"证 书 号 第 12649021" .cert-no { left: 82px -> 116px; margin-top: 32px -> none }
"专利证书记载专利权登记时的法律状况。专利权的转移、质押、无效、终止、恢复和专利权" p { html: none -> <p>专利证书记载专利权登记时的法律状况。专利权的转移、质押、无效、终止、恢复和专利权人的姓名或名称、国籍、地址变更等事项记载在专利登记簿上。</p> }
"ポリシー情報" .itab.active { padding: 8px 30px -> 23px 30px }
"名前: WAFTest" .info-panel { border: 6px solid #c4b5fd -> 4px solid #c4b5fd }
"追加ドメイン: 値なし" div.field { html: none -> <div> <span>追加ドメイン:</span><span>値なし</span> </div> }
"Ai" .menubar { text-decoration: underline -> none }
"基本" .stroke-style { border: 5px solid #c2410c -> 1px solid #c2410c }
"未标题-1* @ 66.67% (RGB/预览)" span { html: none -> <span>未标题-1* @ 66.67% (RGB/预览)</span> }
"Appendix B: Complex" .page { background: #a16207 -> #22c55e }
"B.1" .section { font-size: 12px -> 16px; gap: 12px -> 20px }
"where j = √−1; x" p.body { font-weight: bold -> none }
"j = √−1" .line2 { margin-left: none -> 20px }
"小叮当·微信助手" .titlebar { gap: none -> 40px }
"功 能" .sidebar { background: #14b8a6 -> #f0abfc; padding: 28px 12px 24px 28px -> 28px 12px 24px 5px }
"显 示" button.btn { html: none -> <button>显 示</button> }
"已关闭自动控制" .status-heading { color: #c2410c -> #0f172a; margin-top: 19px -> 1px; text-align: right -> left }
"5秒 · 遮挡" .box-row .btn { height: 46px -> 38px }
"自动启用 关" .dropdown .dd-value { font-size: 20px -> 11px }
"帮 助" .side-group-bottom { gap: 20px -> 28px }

::::

**ACTIVITY:**
Reproduce the material exactly, and keep every line as it is.

**RESPONSE TO THE TASK:**
"证 书 号 第 12649021" .cert-no { left: 82px -> 116px; margin-top: 32px -> none }
"专利证书记载专利权登记时的法律状况。专利权的转移、质押、无效、终止、恢复和专利权" p { html: none -> <p>专利证书记载专利权登记时的法律状况。专利权的转移、质押、无效、终止、恢复和专利权人的姓名或名称、国籍、地址变更等事项记载在专利登记簿上。</p> }
"ポリシー情報" .itab.active { padding: 8px 30px -> 23px 30px }
"名前: WAFTest" .info-panel { border: 6px solid #c4b5fd -> 4px solid #c4b5fd }
"追加ドメイン: 値なし" div.field { html: none -> <div> <span>追加ドメイン:</span><span>値なし</span> </div> }
"Ai" .menubar { text-decoration: underline -> none }
"基本" .stroke-style { border: 5px solid #c2410c -> 1px solid #c2410c }
"未标题-1* @ 66.67% (RGB/预览)" span { html: none -> <span>未标题-1* @ 66.67% (RGB/预览)</span> }
"Appendix B: Complex" .page { background: #a16207 -> #22c55e }
"B.1" .section { font-size: 12px -> 16px; gap: 12px -> 20px }
"where j = √−1; x" p.body { font-weight: bold -> none }
"j = √−1" .line2 { margin-left: none -> 20px }
"小叮当·微信助手" .titlebar { gap: none -> 40px }
"功 能" .sidebar { background: #14b8a6 -> #f0abfc; padding: 28px 12px 24px 28px -> 28px 12px 24px 5px }
"显 示" button.btn { html: none -> <button>显 示</button> }
"已关闭自动控制" .status-heading { color: #c2410c -> #0f172a; margin-top: 19px -> 1px; text-align: right -> left }
"5秒 · 遮挡" .box-row .btn { height: 46px -> 38px }
"自动启用 关" .dropdown .dd-value { font-size: 20px -> 11px }
"帮 助" .side-group-bottom { gap: 20px -> 28px }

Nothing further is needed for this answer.